Il colloquio di selezione infine e’ forse il momento in cui più di tutti dovremmo dare prova di saper raccontare bene la nostra storia per fare una buona impressione sull’interlocutore. Giustapporre le proprie esperienze, farne un elenco analitico corredato di competenze e conoscenze maturate può essere esaustivo ma non coinvolge, non colpisce. Bisogna riuscire a evidenziare i legami tra gli eventi, il percorso che abbiamo fatto e, in sostanza, fare emergere una trama. Raccontando la tua storia, al posto di dire “sono bravo a fare questo” stai dicendo “ti racconto quello che ho fatto e i risultati ottenuti”. Non bisogna per forza essere dei Foster Wallace per raccontare bene una storia, ci sono degli accorgimenti tecnici che possono farci migliorare molto se praticati correttamente. Vediamone alcuni:

  1. Per prima cosa bisogna definire gli obiettivi, chiarire il messaggio che si vuole comunicare e sapere a chi ci si rivolge. Questi elementi sono una sorta di precondizioni, dopodiché si può pensare a come organizzare la propria storia.

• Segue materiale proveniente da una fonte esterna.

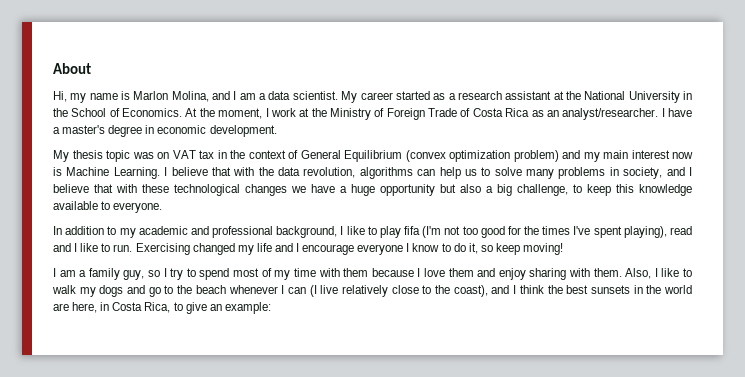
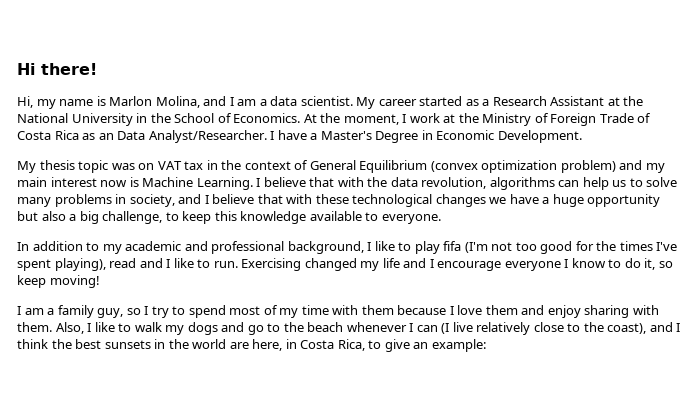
- About
+ Hi there!
- My career started as a research assistant at the National University in the School of Economics.
+ My career started as a Research Assistant at the National University in the School of Economics.
- At the moment, I work at the Ministry of Foreign Trade of Costa Rica as an analyst/researcher.
+ At the moment, I work at the Ministry of Foreign Trade of Costa Rica as an Data Analyst/Researcher.
- I have a master's degree in economic development.
+ I have a Master's Degree in Economic Development.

  2. La struttura: ogni racconto è un viaggio verso il cambiamento. Per citare uno dei massimi studiosi della materia: “In ogni buona storia, l’eroe cresce e cambia, compiendo un cammino da un modo di essere all’altro: dalla disperazione alla speranza, dalla debolezza alla forza, dalla follia alla saggezza, dall’amore all’odio e viceversa. Sono questi percorsi emozionali che avvincono gli spettatori e che rendono la storia interessante.” (Christopher Volger)
  3. È importante che il racconto tratti temi che sono familiari al lettore che siano in qualche modo connessi con lui. Se chi legge trova la storia distante o complicata sarà meno coinvolto. Per questo sono anche da prediligere anche le storie semplici rispetto a quelle complesse.
  4. Evitare per quanto possibile le frasi fatte, i luoghi comuni e tutte le formule troppo utilizzate o di moda. Sono elementi che progressivamente perdono il loro valore evocativo e finiscono per non suscitare nessun interesse e dare una sensazione di banalità (assolutamente da rivedere in proposito il famoso episodio di Paolmbella Rossa in cui Nanni Moretti se la prende con l’intervistatrice che parla di “trend negativo”).
  5. Rispettare la regola del “show don’t tell”. E’ molto più efficace far emergere un tratto del personaggio mostrando una certa azione piuttosto che dicendo direttamente. Un esempio dal Giovane Holden: “Suo figlio era indiscutibilmente il più emerito bastardo che fosse mai stato a Pencey in tutta la sporca storia dell’istituto. Dopo che aveva fatto la doccia, se ne andava sempre in giro per i corridoi sbattendo l’asciugamano bagnato fradicio sul sedere della gente. Ecco per la precisione che tipo era.” (Salinger… perché non hai pubblicato di più?)